TASK DESCRIPTION: Read the lines below, and copy any that contain the string "Using".

PROVIDED DATA START

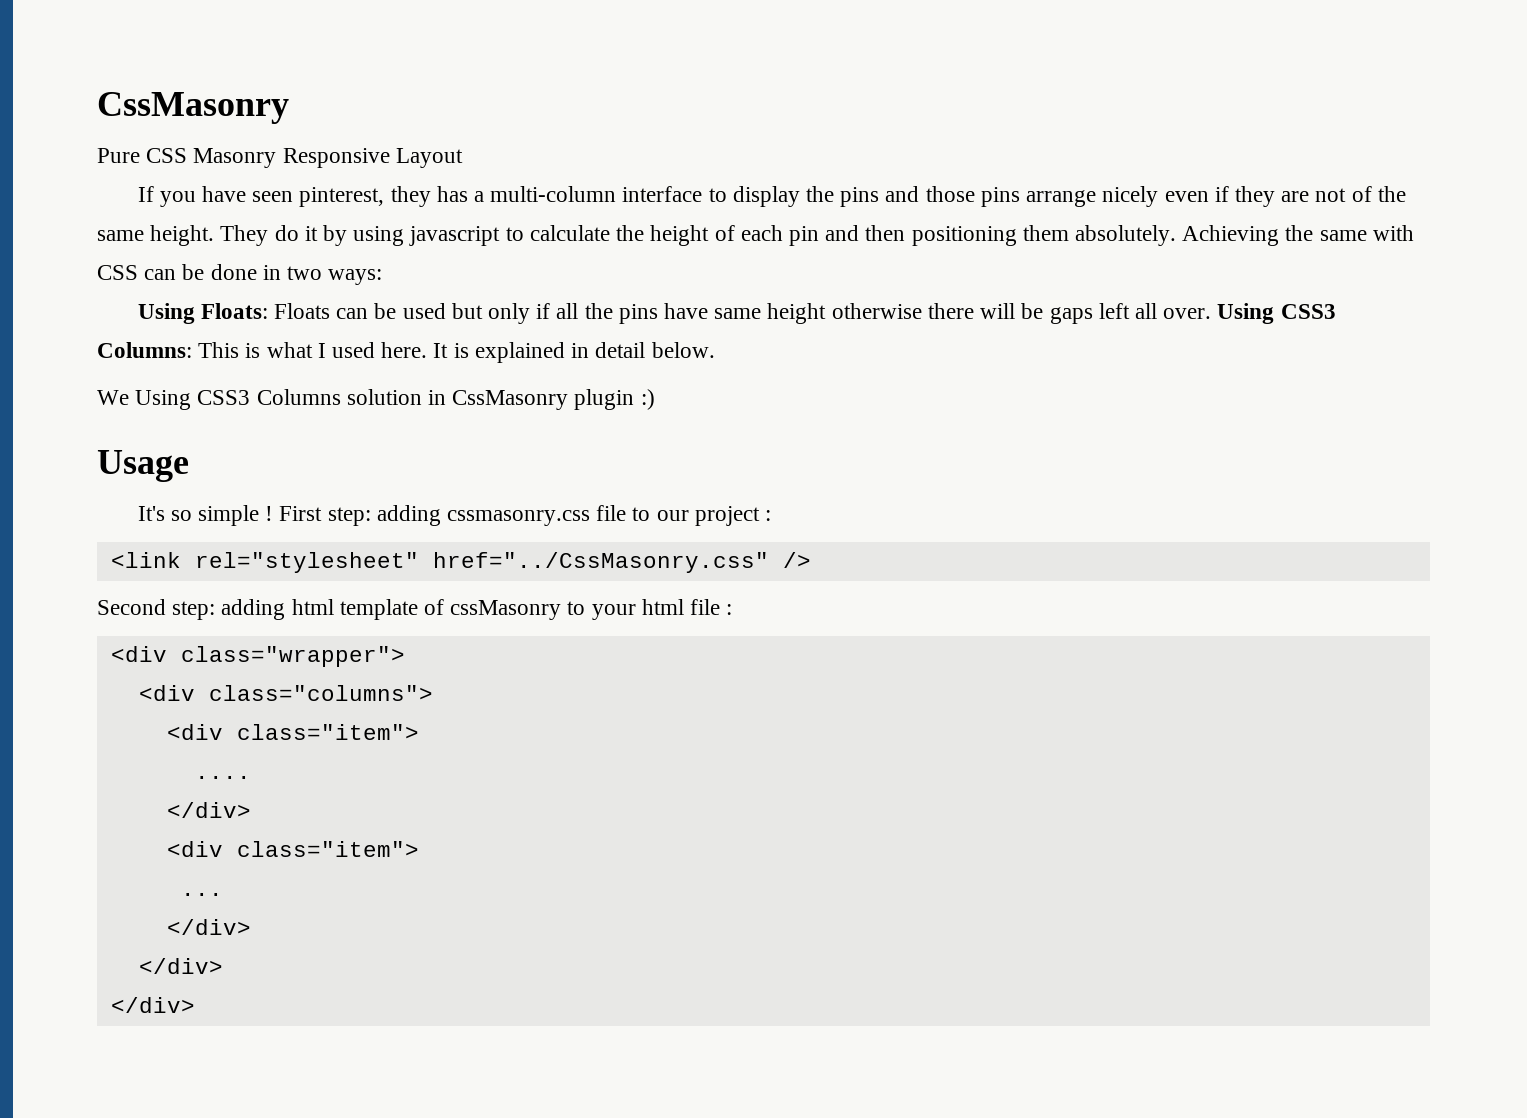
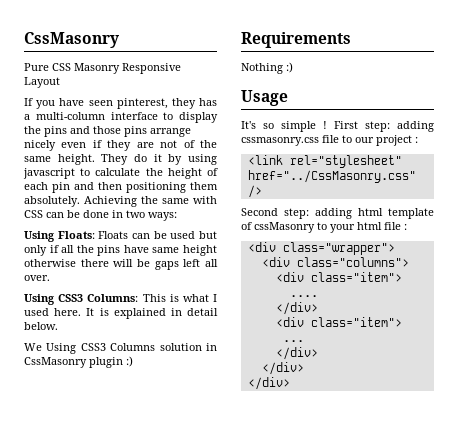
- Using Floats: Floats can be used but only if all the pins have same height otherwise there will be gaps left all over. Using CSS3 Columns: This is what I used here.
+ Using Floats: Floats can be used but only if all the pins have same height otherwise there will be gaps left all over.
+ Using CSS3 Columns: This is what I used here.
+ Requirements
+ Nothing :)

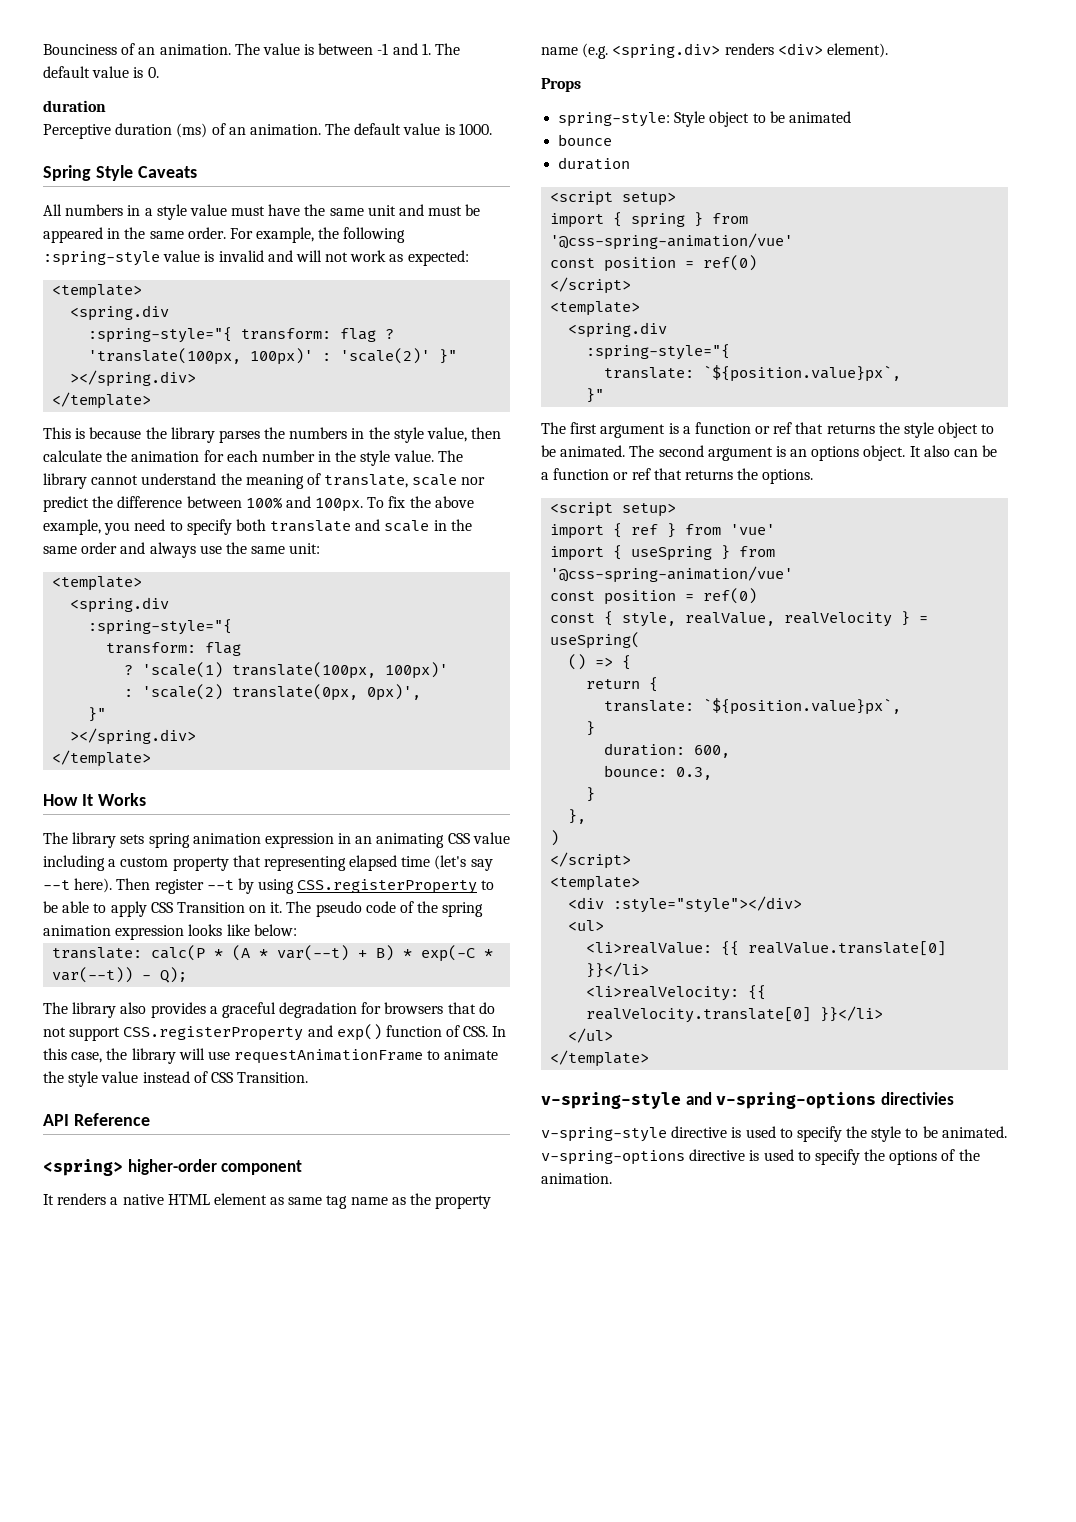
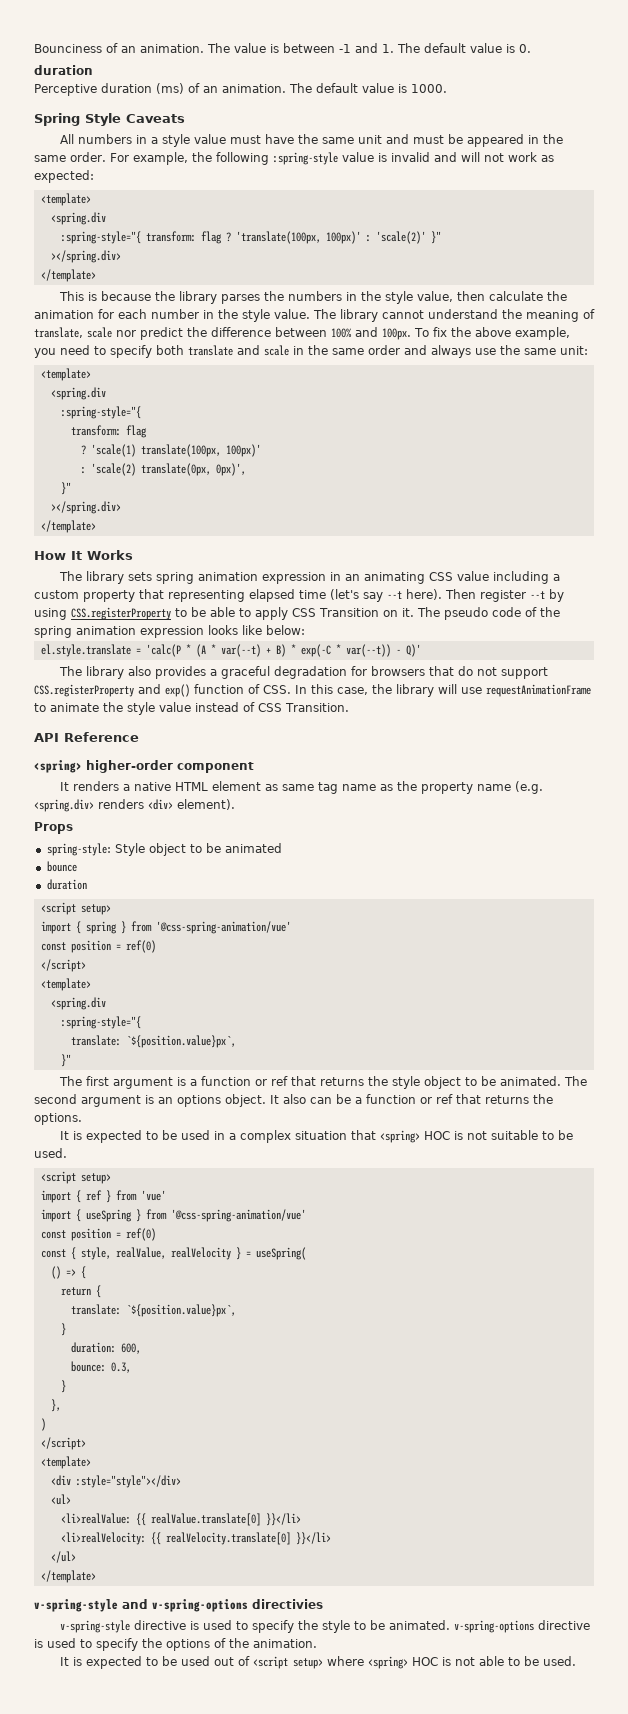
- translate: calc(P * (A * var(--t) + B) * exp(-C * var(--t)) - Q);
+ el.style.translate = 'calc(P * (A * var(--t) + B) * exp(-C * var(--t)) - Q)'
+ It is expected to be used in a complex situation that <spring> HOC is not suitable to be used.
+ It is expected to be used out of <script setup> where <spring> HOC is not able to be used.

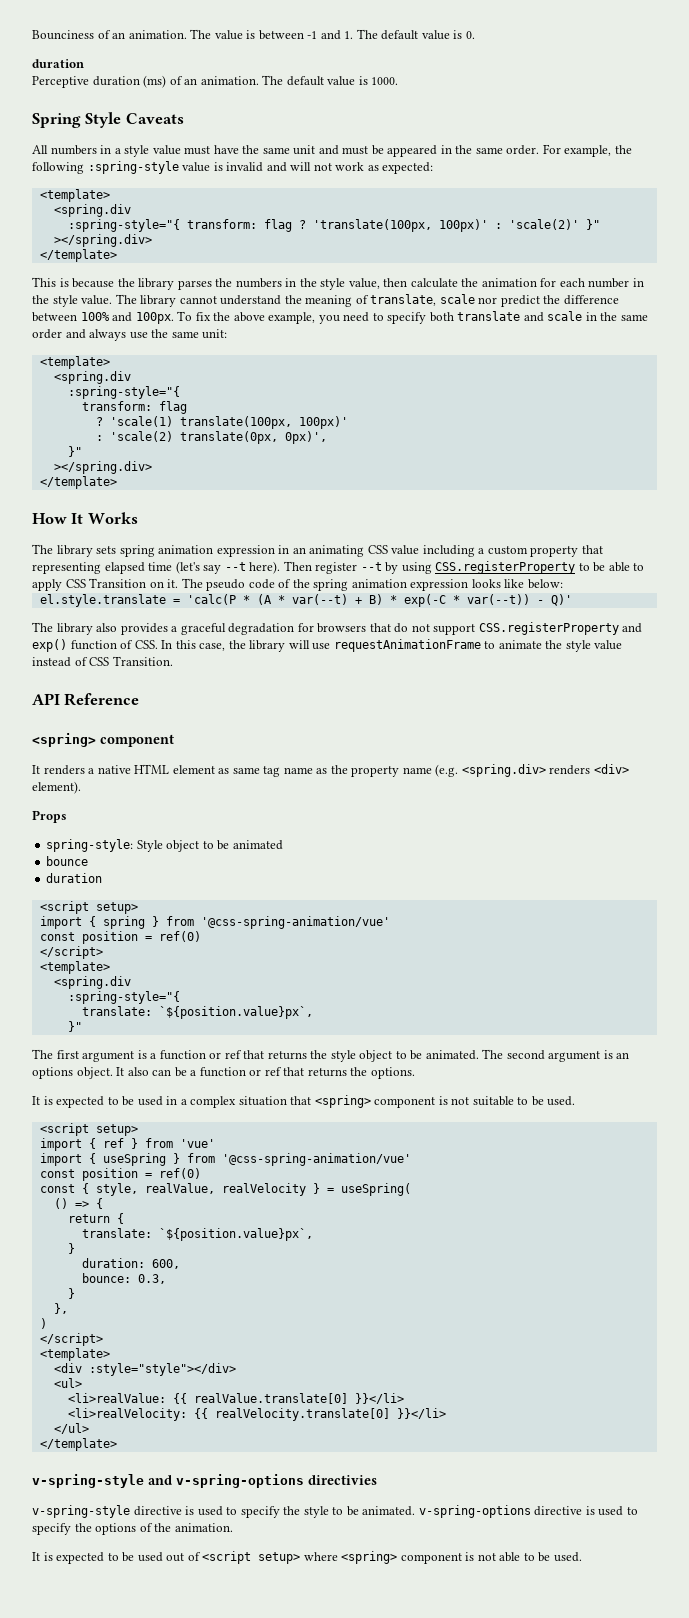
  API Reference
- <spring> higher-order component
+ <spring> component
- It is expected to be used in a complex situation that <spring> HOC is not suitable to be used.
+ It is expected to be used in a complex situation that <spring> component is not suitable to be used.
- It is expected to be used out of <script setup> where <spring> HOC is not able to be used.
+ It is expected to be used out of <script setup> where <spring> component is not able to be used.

PROVIDED DATA END

COMPLETED EXERCISE:
- Using Floats: Floats can be used but only if all the pins have same height otherwise there will be gaps left all over. Using CSS3 Columns: This is what I used here.
+ Using Floats: Floats can be used but only if all the pins have same height otherwise there will be gaps left all over.
+ Using CSS3 Columns: This is what I used here.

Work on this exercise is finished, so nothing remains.